Accès au contenu
Cerfrance Alliance Centre

L'optimisme méthodologique

Le 14 janvier lors de la cérémonie des vœux de Cerfrance Alliance Centre, une conférence sur « L'optimisme : source de succès » était proposée.

Par Chloé Monget
L'optimisme méthodologique
Philippe Gabilliet lors de la soirée des vœux Cerfrance Alliance Centre à Pougues-les-Eaux, le 14 janvier.

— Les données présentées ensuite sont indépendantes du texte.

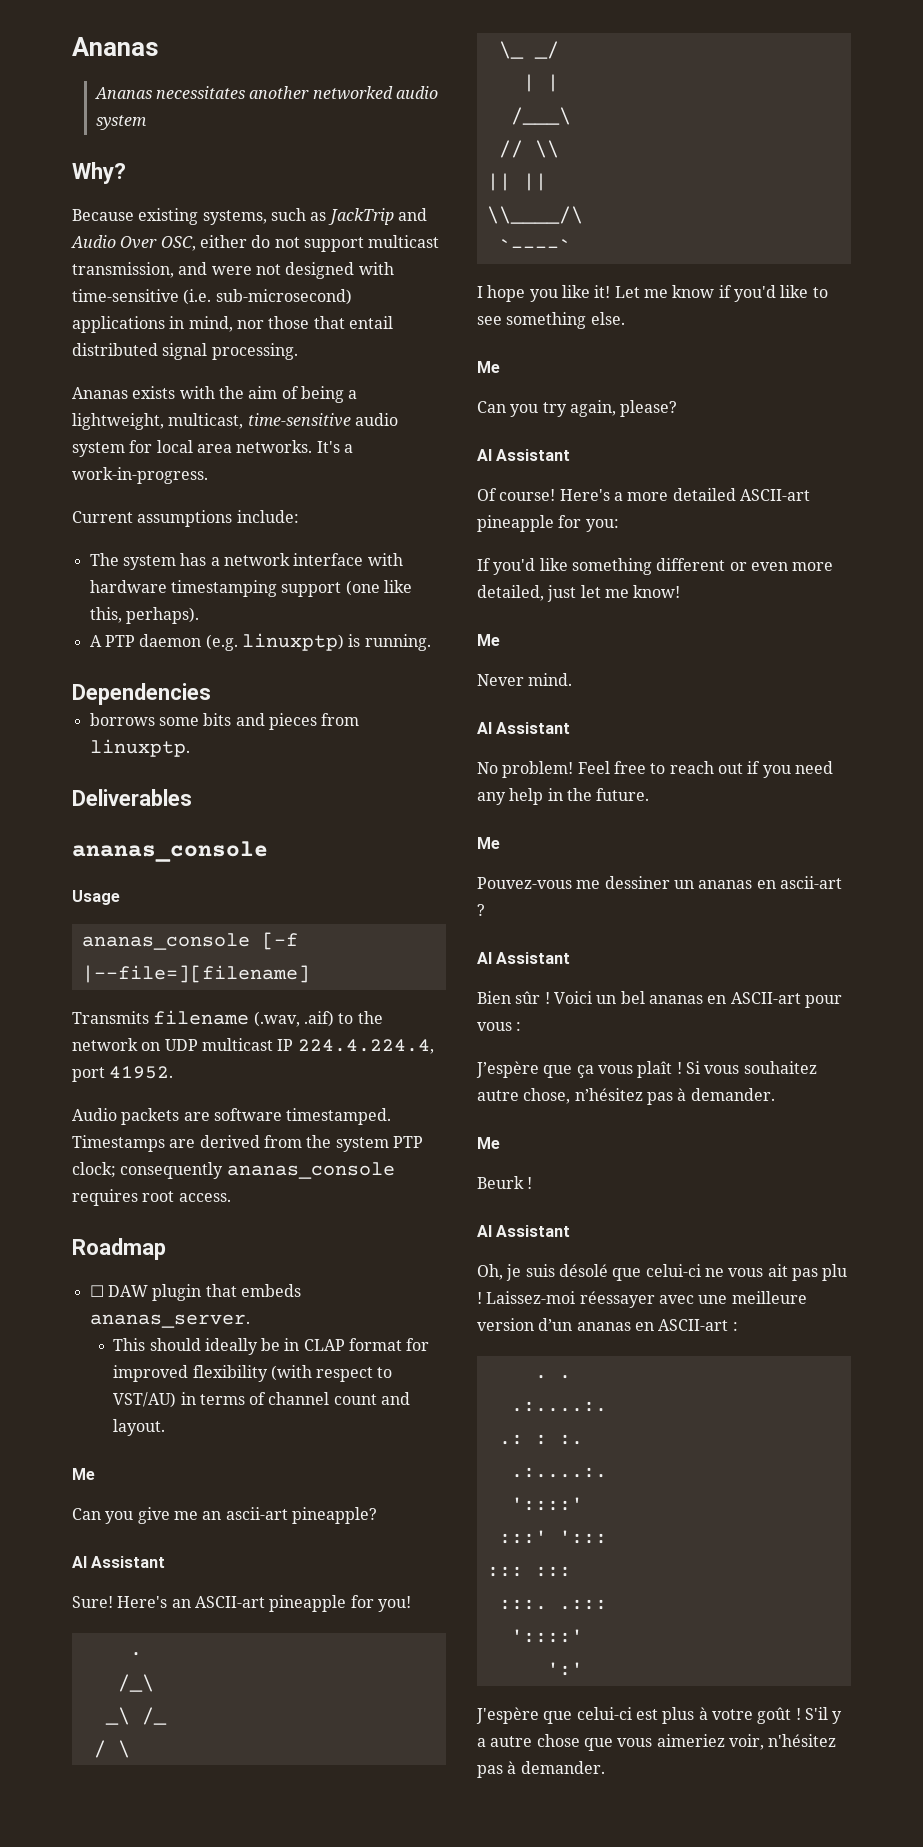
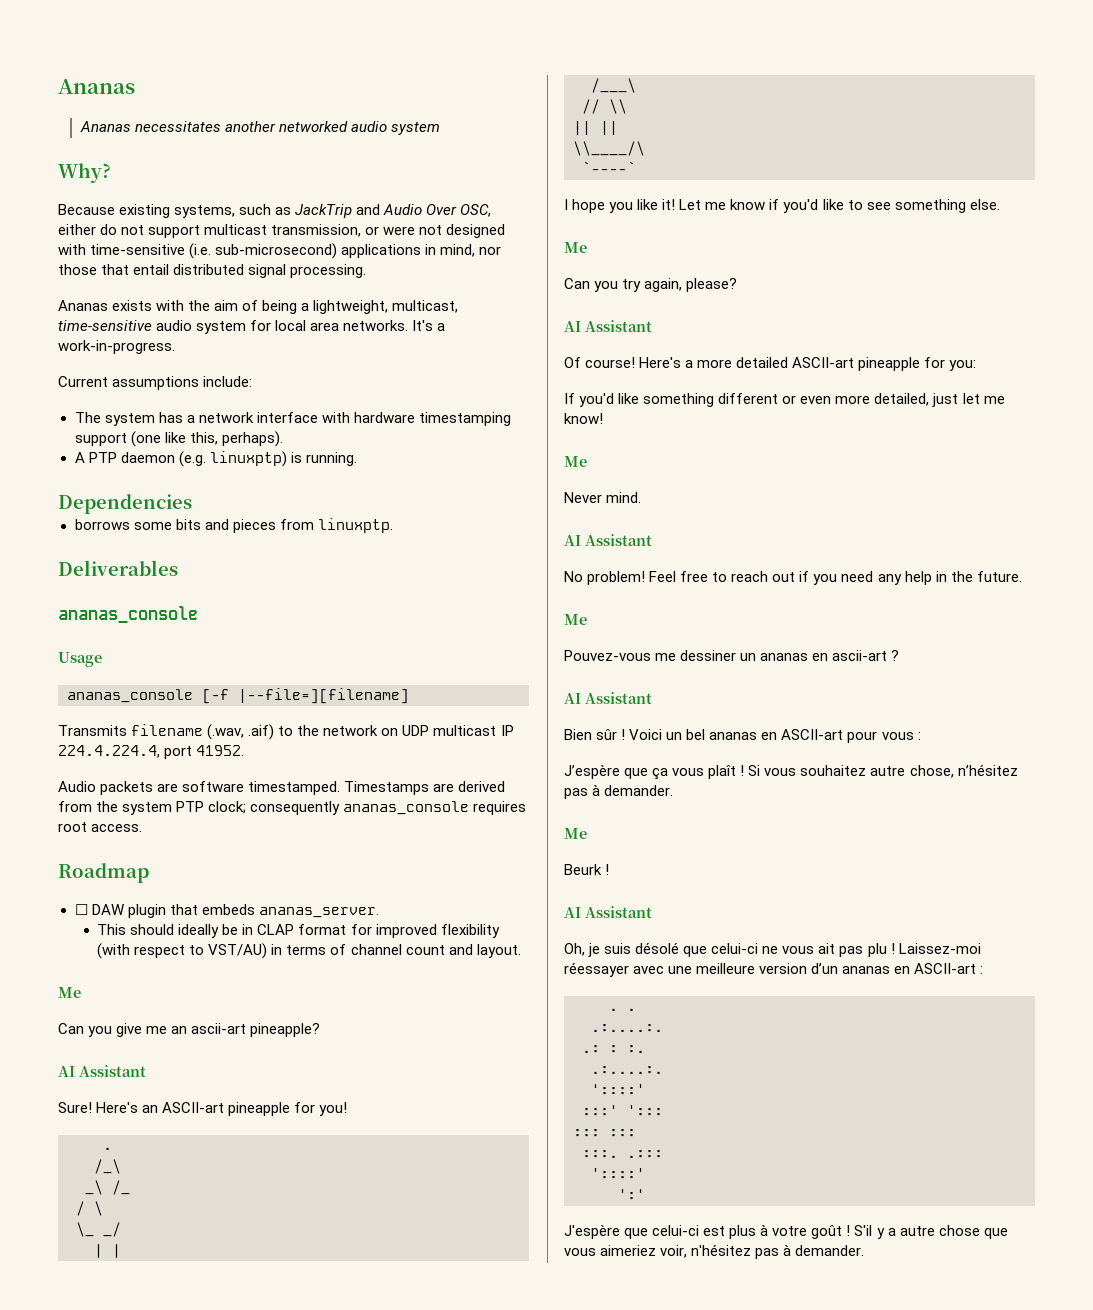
- Because existing systems, such as JackTrip and Audio Over OSC, either do not support multicast transmission, and were not designed with time-sensitive (i.e. sub-microsecond) applications in mind, nor those that entail distributed signal processing.
+ Because existing systems, such as JackTrip and Audio Over OSC, either do not support multicast transmission, or were not designed with time-sensitive (i.e. sub-microsecond) applications in mind, nor those that entail distributed signal processing.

Comme tous les ans pour sa soirée des vœux, Cerfrance Alliance Centre propose d'engager des réflexions autour d'une conférence spécifique à chaque fois. Ainsi, pour cette année, Cerfrance Alliance Centre avait convié Philippe Gabilliet, expert en psychologie et management, pour discuter de « L'optimisme, source de succès ». Ce dernier introduit : « La réalité du monde est comme un électrocardiogramme : il y a des hauts et des bas. Et, si cela n'était pas le cas, cela voudrait dire qu'il est mort… Alors oui, en ce moment c'est un peu le bazar. Mais, il faut avouer que les Français ont une tendance à ne pas se réjouir par défaut, tout en allant de l'avant quand même. En somme, nous râlons mais nous avançons, nous sommes donc tous un mélange de micro-optimistes et de micro-pessimistes ».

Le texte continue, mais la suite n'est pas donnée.